The history of an amazing location

Kapa'a Kauai - The Garden Island

Pono Kai History

In 1877, King Lelei-o-hoku died and the reign of King Kalakaua of Hawaii began. He took advantage of the opportunity to set up a mini-court on the island of Kauai. There had been a chorale group of 15 or so individuals, called the Ka-wai-hau Hui. The name Ka-wai-hau means ice water and was originally given to a white woman residing in Honolulu. She would not partake in the fiery gin that the King preferred but would sip ice water. The word Hui is used to describe a group of people and the word is still used frequently in every day language in Hawaii. The Ka-wai-hau Hui was sent to Kauai to establish agriculture benefits in the District of Puna, which covered the majority of the east coast of the island. The very same year the Puna district was divided into several small sections called a Ahupua’a. One of these were Kapa’a Pono.

The word Kapa’a can be literally translated to mean; solid. Pa’a Pono can be interpreted as a definite commitment or steadfast uprightness. A figurative meaning for this phrase would be to do the right thing with meaningful intentions.

Not much is known as to what was actually at the Pono Kai prior to 1913. It may have been a fishing ground. In 1913 a land grant was issued to Hawaiian Canneries for their pineapple cannery. The cannery was called the Pono Cannery. The cannery operated for forty-seven years and was closed down in 1960. The cannery provided full-time jobs for many Kauaians and summer jobs for teen-agers. It’s surprising to learn that so many people on the island today remember the expansive cannery. They speak fondly of watching the pineapples zip down the fields pulled by the mini-train. The lobby at Pono Kai has photographs of the cannery and other bits of interesting Hawaiian history. Plans to build the condominium project at Pono Kai began in 1975. The prefix Pono (constant) together with Kai (seas) formed the name of the 241-unit complex. The resort today is a majority of one and two bedroom timeshare vacation units and some whole ownership. Situated on beachfront property the resort has much to offer the Malihini (visitor) and the Kamaiana. The grounds of Pono Kai cover approximately 11 acres. Please stop by and visit our beautiful resort the next time you are on Kauai.

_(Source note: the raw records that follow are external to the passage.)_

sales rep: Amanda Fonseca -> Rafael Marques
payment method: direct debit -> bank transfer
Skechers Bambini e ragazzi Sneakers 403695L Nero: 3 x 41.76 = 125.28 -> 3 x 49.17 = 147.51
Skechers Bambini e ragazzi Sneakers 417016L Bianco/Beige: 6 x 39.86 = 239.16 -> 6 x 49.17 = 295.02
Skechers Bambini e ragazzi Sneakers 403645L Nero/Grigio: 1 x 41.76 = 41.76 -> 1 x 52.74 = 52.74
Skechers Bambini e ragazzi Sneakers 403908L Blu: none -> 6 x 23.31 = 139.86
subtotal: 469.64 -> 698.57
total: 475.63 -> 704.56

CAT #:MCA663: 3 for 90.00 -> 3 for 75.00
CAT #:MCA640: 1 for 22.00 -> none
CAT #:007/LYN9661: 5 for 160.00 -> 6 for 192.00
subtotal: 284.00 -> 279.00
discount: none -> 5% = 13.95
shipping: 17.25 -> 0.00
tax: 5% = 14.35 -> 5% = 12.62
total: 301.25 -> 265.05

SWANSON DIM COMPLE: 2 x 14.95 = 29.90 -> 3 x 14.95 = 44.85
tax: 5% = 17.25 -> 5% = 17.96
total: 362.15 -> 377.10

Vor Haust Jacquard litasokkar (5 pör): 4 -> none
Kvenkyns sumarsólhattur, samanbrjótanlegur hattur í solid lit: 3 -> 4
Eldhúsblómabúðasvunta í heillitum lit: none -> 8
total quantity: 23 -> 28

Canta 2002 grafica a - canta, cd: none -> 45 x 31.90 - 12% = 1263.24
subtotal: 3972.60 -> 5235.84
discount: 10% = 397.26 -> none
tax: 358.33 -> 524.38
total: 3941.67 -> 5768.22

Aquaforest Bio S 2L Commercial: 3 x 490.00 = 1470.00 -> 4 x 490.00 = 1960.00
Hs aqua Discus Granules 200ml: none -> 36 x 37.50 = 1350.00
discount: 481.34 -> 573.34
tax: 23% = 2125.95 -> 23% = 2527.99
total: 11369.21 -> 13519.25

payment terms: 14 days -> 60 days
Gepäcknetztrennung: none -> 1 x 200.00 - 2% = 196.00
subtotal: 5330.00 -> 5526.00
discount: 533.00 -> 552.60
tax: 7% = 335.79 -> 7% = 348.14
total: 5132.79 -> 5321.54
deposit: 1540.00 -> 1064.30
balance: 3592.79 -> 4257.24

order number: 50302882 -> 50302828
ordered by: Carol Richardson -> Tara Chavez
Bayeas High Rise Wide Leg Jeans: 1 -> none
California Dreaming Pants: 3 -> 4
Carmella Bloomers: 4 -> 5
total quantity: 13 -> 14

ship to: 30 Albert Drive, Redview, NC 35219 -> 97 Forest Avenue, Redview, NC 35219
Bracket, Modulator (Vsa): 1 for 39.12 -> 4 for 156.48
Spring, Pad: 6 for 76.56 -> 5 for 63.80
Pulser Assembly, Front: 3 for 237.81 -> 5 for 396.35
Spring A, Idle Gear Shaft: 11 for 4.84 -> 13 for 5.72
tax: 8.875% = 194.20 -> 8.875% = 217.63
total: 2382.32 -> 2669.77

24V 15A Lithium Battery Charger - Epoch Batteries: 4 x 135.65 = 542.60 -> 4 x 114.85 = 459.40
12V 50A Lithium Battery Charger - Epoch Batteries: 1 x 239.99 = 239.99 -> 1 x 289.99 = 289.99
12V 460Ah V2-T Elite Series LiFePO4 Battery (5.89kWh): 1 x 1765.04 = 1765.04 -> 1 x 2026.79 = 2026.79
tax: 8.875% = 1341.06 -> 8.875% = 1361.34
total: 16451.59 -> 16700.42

Explore The Pono Kai Resort

Perfect sunsets, unspoiled tropical beaches, cascading mountains and the “Grand Canyon” of the Pacific are some of the highlights that make Kauai unique. Surrounded by swaying palms you will find your own Hawaii Paradise at the Pono Kai Resort.

• Pono Kai Interval Owners Association (PKIOA)

Comprised of 150 timeshare units (multiple units in all buildings – A-K, which includes every unit in Building K), and 2 commercial units (Laundry and Housekeeping), PKIOA represents 59.9437% of the ownership. PKIOA is responsible for the maintenance of each of their 150 units.

• Pacific Fantasy Time Share Owners Association

Comprised of 17 timeshare units (1 unit each in B, C, G and H Buildings, 2 units each in A, D and F Buildings, 3 units in E Building, and 4 units in J Building), PFTSOA represents 7.0936% of the ownership at the Pono Kai Resort. PFTSOA is responsible for the maintenance of each of their 17 units.

• Association of Apartment Owners of Pono Kai (AOAO)

AOAO is the “master” association at the Pono Kai. Within the AOAO there are 74 wholly owned units/apartments (multiple units in buildings A-J). These units are not timeshare. An individual or organization owns each unit in the AOAO. There is only one permanent resident in the AOAO, with the remaining units being utilized as second homes or vacation rental property, many of which are involved in a rental pool which is managed by Marc Resorts. There is also a commercial unit, located near the lobby (where IVC is providing activity services). The AOAO is responsible for all building exteriors and the common areas (pool, tennis courts, lobby, walkways, landscaping, etc.) The 74 wholly owned units in the AOAO represent 32.9627% of the total ownership.

A portion of the fees that you pay to your association is paid to the AOAO. Every owner at the resort (including PKIOA and PFTSOA owners) is a member of the AOAO.